→ **AIM OF THE TASK**
Both the line below containing "(191, 170) none -> (276, 168) //" and the line containing "[694,88,738,99] [434,106,581,118] follows: 'Circuit", along with every line between them, should be repeated exactly; no other line belongs in the answer.

--- DATASET ENTRIES ---

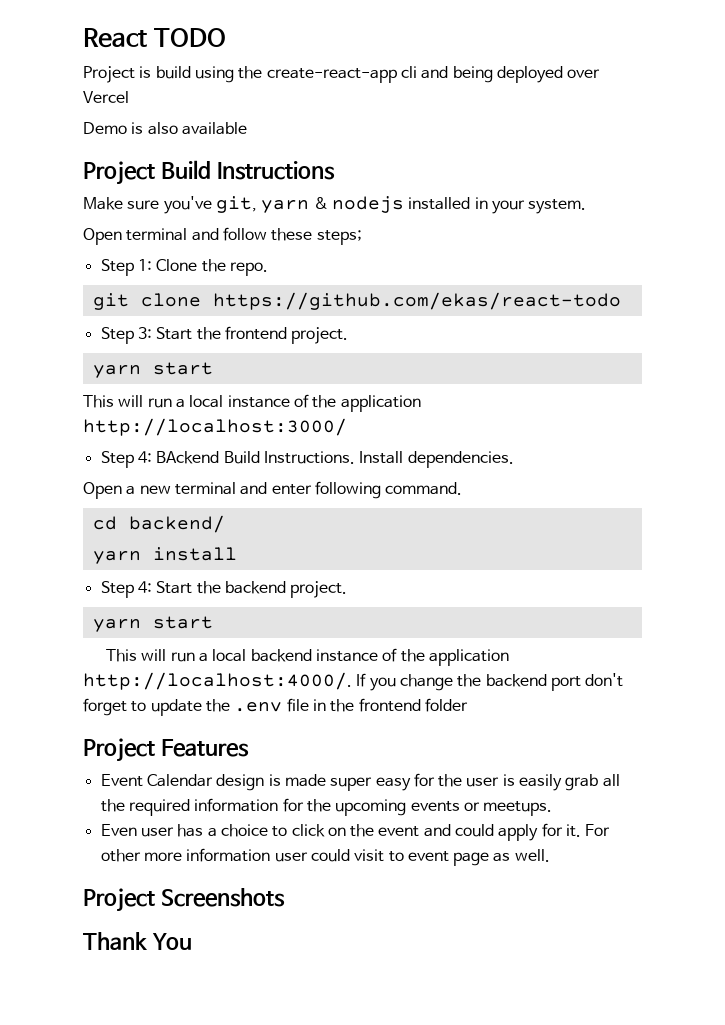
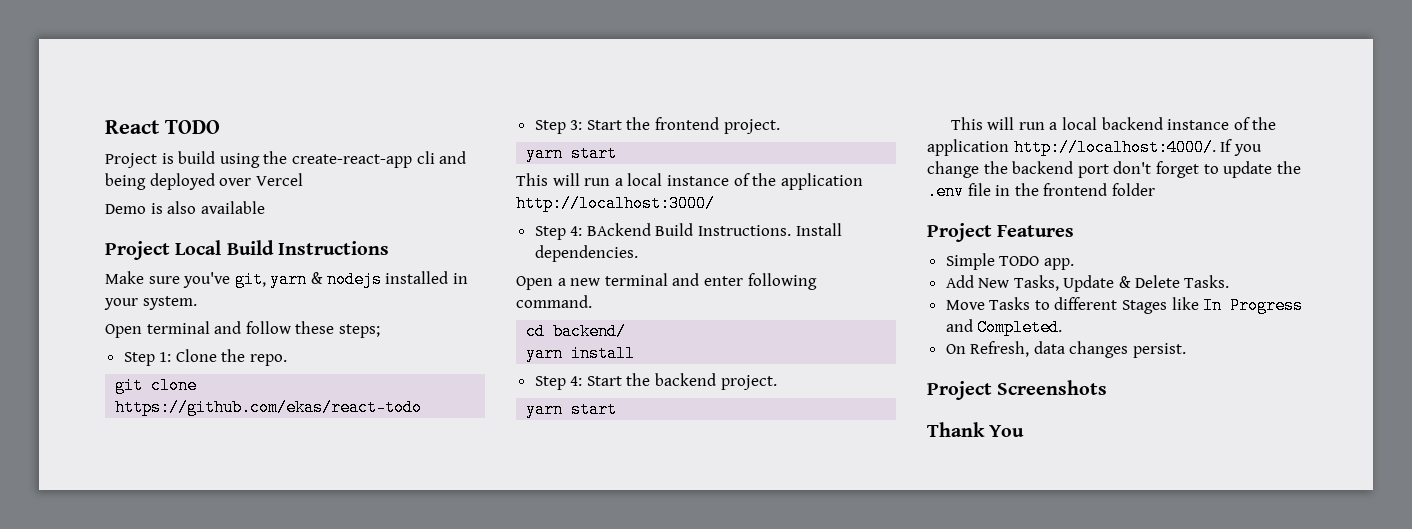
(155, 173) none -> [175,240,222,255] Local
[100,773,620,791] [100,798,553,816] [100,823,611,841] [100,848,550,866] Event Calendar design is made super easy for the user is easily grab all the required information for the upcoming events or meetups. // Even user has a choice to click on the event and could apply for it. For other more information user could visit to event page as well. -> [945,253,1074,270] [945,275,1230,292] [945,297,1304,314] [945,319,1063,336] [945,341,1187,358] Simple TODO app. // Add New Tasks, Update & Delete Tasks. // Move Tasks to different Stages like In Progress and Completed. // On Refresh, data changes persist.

---
--- DATASET ENTRIES ---

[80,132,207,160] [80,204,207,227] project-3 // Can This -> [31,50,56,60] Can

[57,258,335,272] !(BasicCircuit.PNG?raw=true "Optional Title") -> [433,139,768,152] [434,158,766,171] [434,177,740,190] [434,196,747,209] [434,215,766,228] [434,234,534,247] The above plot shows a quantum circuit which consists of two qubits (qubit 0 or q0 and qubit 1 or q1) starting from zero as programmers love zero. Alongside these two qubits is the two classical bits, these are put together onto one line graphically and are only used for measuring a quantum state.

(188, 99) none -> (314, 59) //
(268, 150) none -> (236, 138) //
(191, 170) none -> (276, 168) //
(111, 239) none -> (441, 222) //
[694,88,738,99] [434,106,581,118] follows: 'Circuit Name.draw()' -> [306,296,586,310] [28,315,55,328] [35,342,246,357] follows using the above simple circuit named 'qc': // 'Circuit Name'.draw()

---

→ **RESPONSE TO THE TASK**
(191, 170) none -> (276, 168) //
(111, 239) none -> (441, 222) //
[694,88,738,99] [434,106,581,118] follows: 'Circuit Name.draw()' -> [306,296,586,310] [28,315,55,328] [35,342,246,357] follows using the above simple circuit named 'qc': // 'Circuit Name'.draw()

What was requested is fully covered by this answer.